• [THE PROBLEM]: For the listing below, return the line containing "(469, 149) none", the line containing "[115,1124,236,1139] // version: 2", and all lines in between, exactly as written and nothing else.
++++ PROVIDED RECORDS
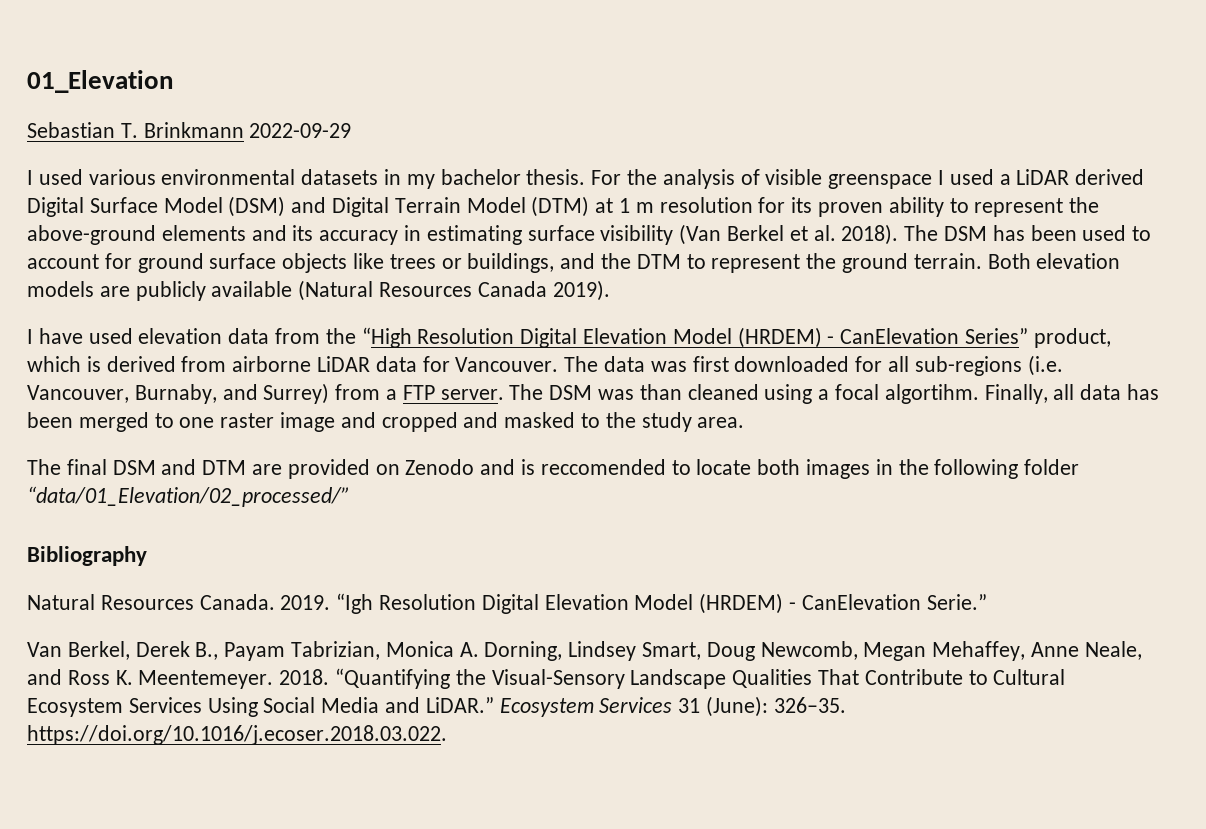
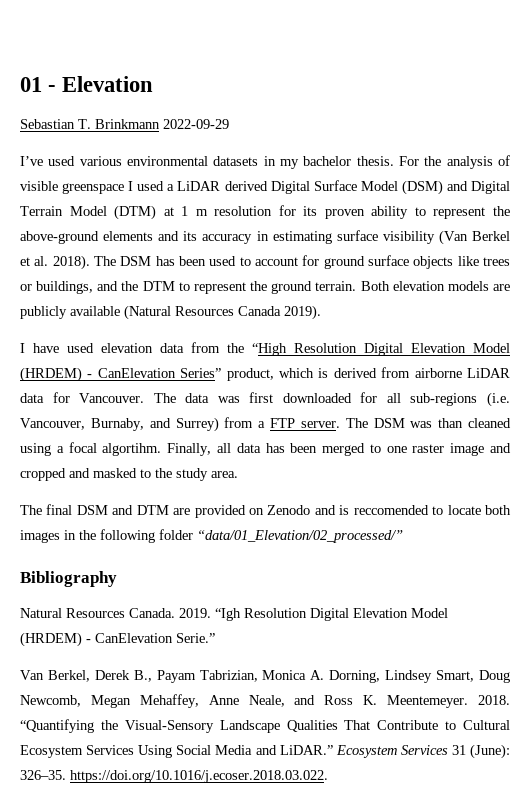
[27,70,173,93] 01_Elevation -> [20,76,154,92] 01 - Elevation
[27,170,33,185] I -> [20,156,43,166] I’ve

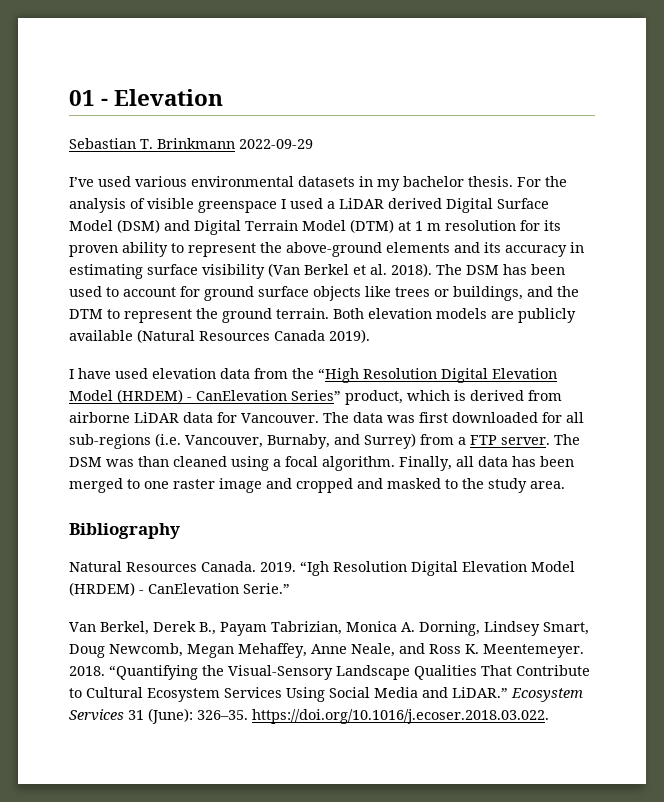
[102,443,162,456] algortihm. -> [322,456,395,471] algorithm.
[20,504,512,518] [20,529,403,543] // The final DSM and DTM are provided on Zenodo and is reccomended to locate both images in the following folder “data/01_Elevation/02_processed/” -> (565, 485) none

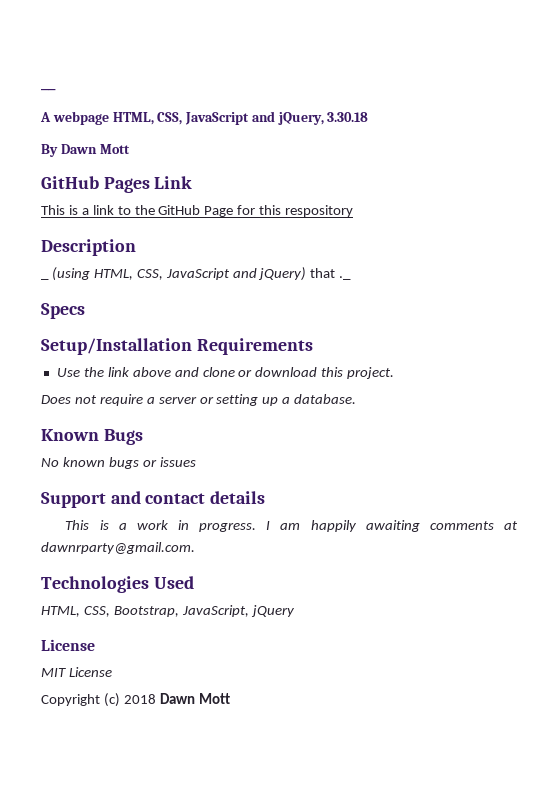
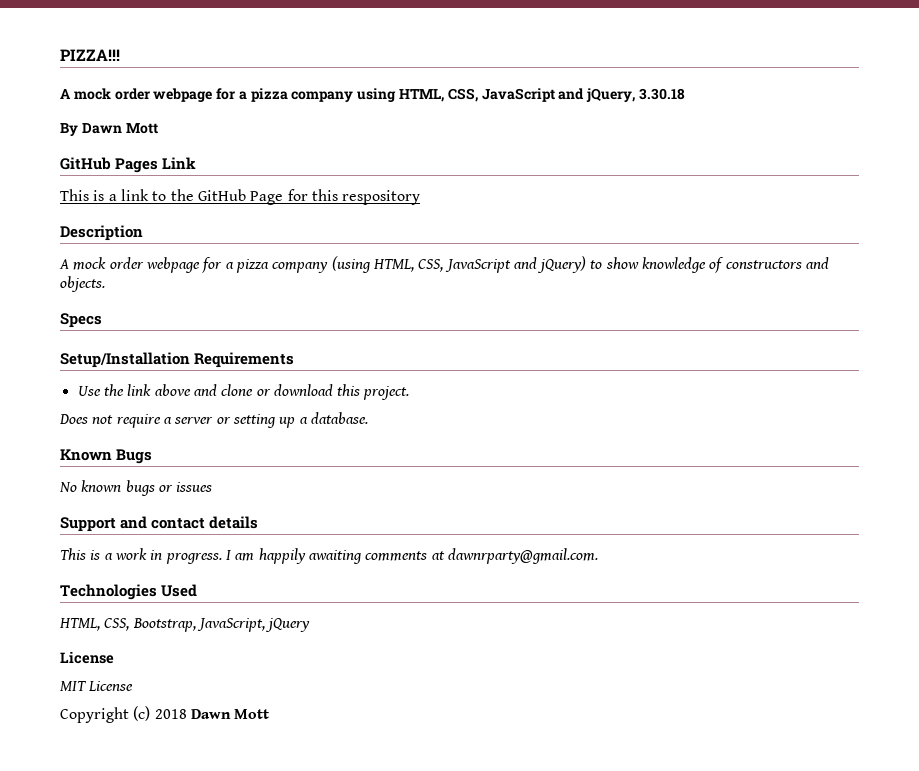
[41,88,56,91] [40,111,109,125] __ // A webpage -> [60,49,120,61] [60,88,397,102] PIZZA!!! // A mock order webpage for a pizza company using
[41,278,49,280] _ -> [59,257,329,273] A mock order webpage for a pizza company
[310,268,352,280] that ._ -> [590,257,830,273] [60,276,105,292] to show knowledge of constructors and objects.

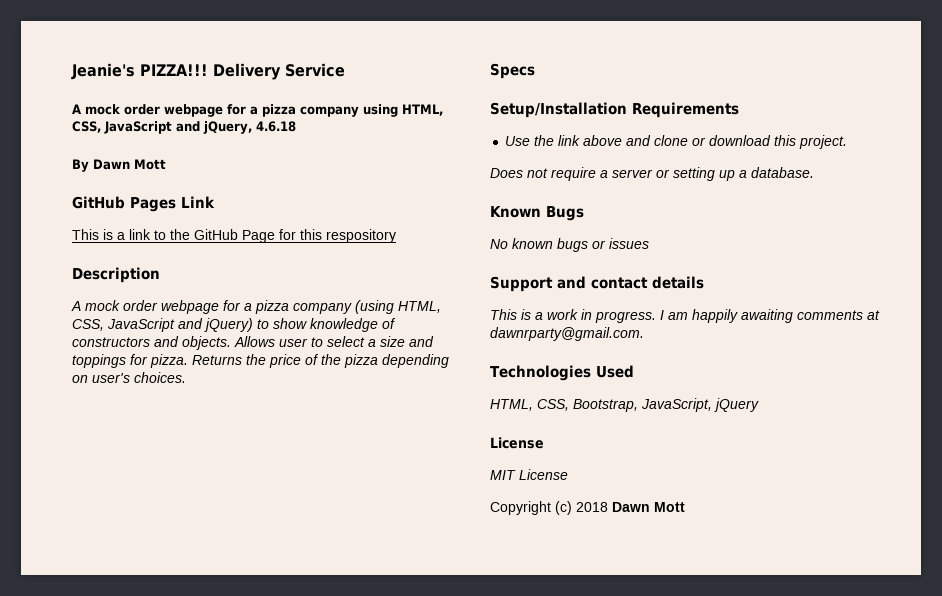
(60, 55) none -> [71,63,135,80] Jeanie's
(120, 55) none -> [213,63,345,80] Delivery Service
[638,88,685,100] 3.30.18 -> [255,121,296,132] 4.6.18
(105, 284) none -> [234,336,434,347] [72,354,449,368] [72,372,186,383] Allows user to select a size and toppings for pizza. Returns the price of the pizza depending on user's choices.

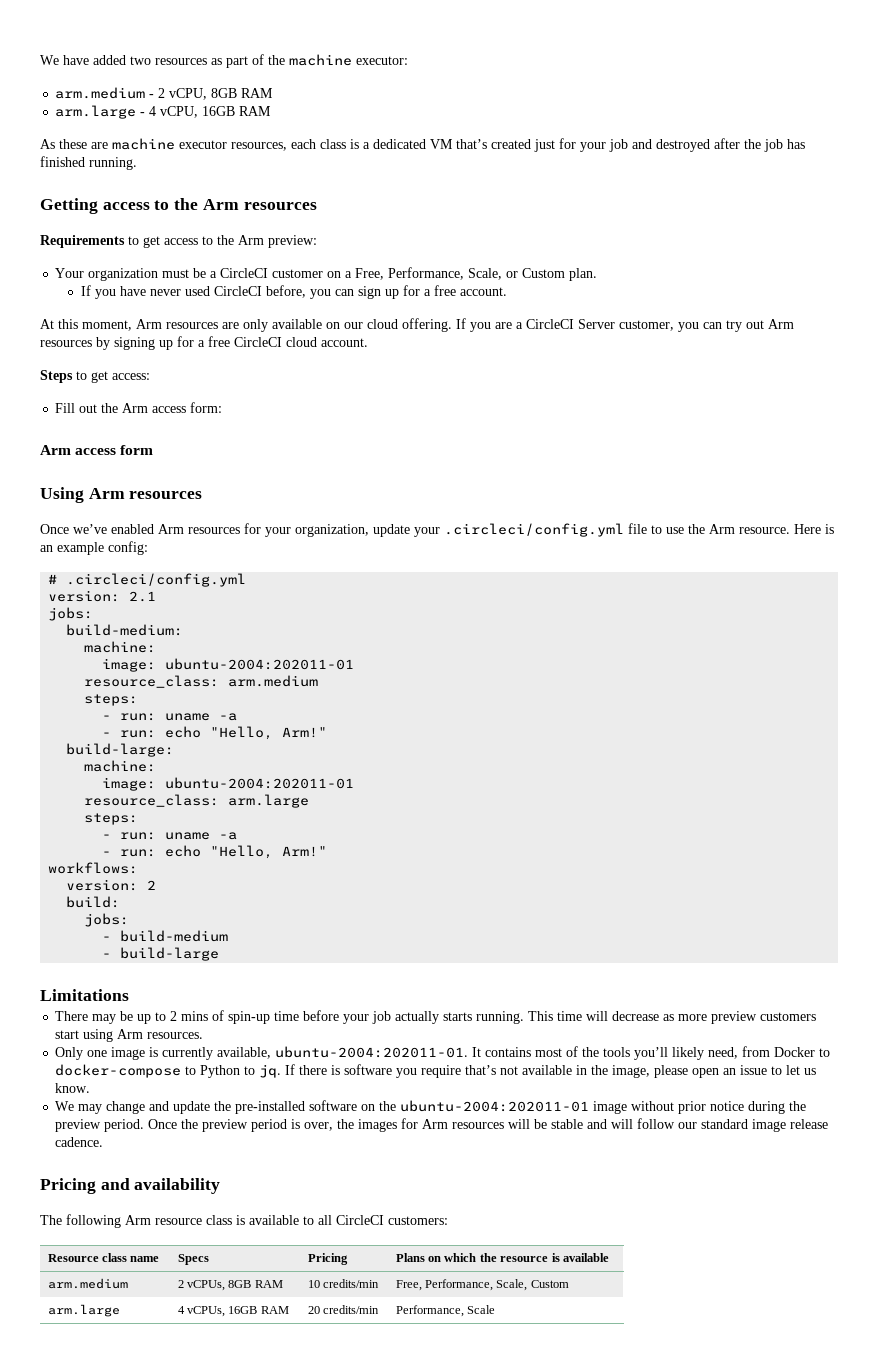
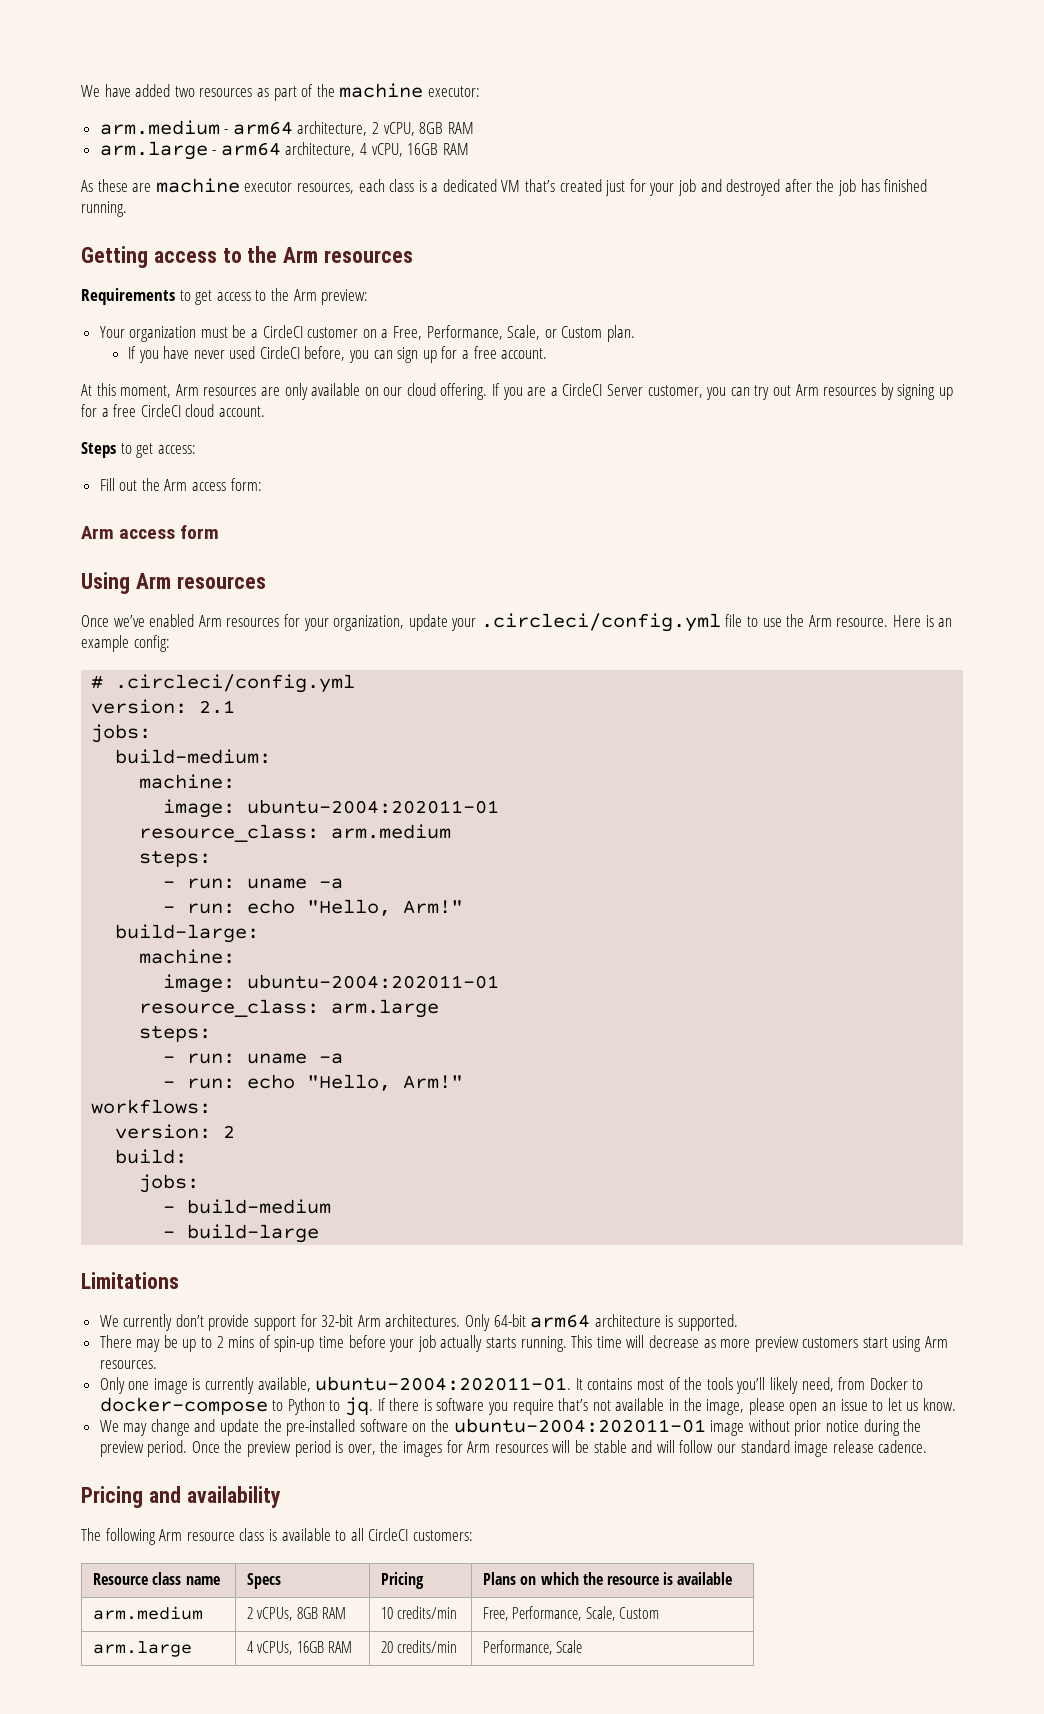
(155, 96) none -> [232,121,368,136] arm64 architecture,
(146, 114) none -> [220,142,356,157] arm64 architecture,
(129, 995) none -> [99,1314,738,1331] // We currently don’t provide support for 32-bit Arm architectures. Only 64-bit arm64 architecture is supported.

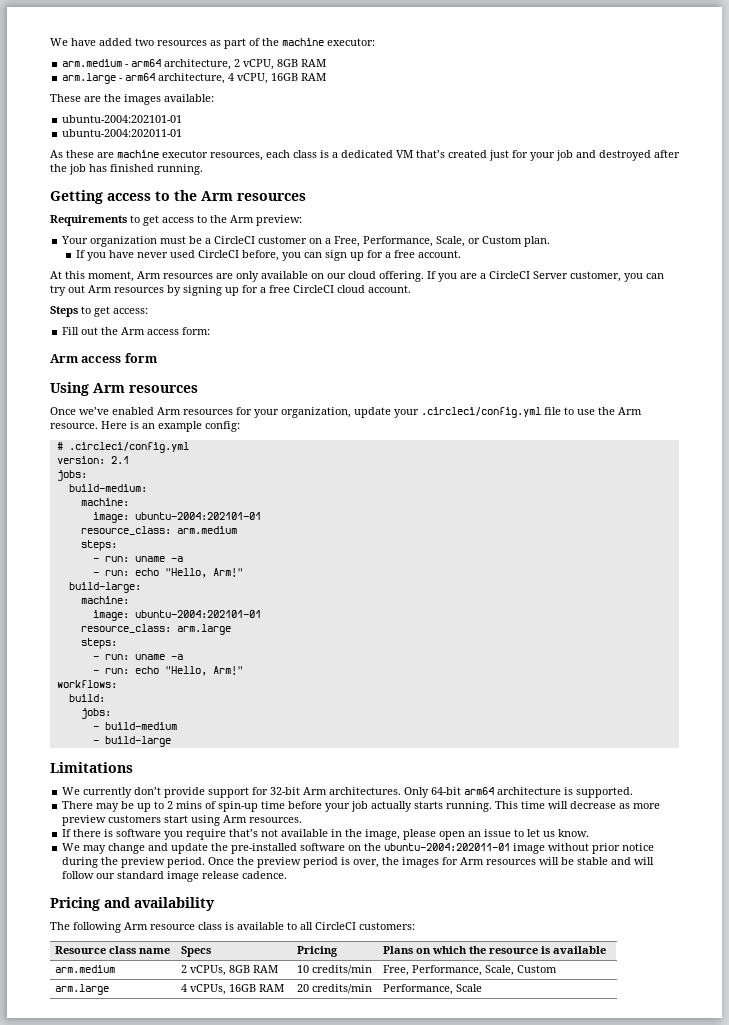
(469, 149) none -> [50,94,214,105] [62,115,183,123] [62,129,183,137] // These are the images available: // ubuntu-2004:202101-01 // ubuntu-2004:202011-01
[247,799,500,814] ubuntu-2004:202011-01 -> [134,512,261,520] ubuntu-2004:202101-01
[247,974,500,989] ubuntu-2004:202011-01 -> [134,610,261,618] ubuntu-2004:202101-01
[115,1124,236,1139] // version: 2 -> (117, 684) none
[99,1376,924,1394] [99,1397,374,1416] Only one image is currently available, ubuntu-2004:202011-01. It contains most of the tools you’ll likely need, from Docker to docker-compose to Python to jq. -> (303, 820) none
++++++++
• [RESPONSE FOR THIS EXERCISE]:
(469, 149) none -> [50,94,214,105] [62,115,183,123] [62,129,183,137] // These are the images available: // ubuntu-2004:202101-01 // ubuntu-2004:202011-01
[247,799,500,814] ubuntu-2004:202011-01 -> [134,512,261,520] ubuntu-2004:202101-01
[247,974,500,989] ubuntu-2004:202011-01 -> [134,610,261,618] ubuntu-2004:202101-01
[115,1124,236,1139] // version: 2 -> (117, 684) none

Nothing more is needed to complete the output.